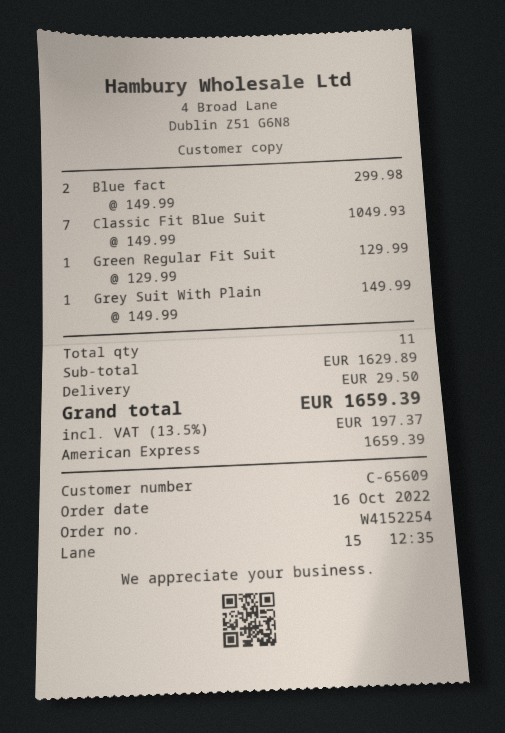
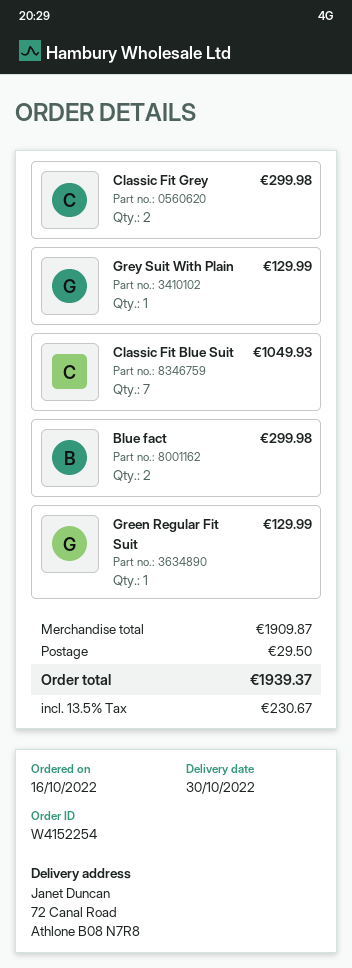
Grey Suit With Plain: 1 for 149.99 -> 1 for 129.99
Classic Fit Grey: none -> 2 for 299.98
subtotal: 1629.89 -> 1909.87
tax: 13.5% = 197.37 -> 13.5% = 230.67
total: 1659.39 -> 1939.37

════════

TRY IT: The answer must be the line containing "Classic Fit Grey: none -> 2 for 299.98" and every line after it through the end of the records, repeated exactly.

TASK ANSWER:
Classic Fit Grey: none -> 2 for 299.98
subtotal: 1629.89 -> 1909.87
tax: 13.5% = 197.37 -> 13.5% = 230.67
total: 1659.39 -> 1939.37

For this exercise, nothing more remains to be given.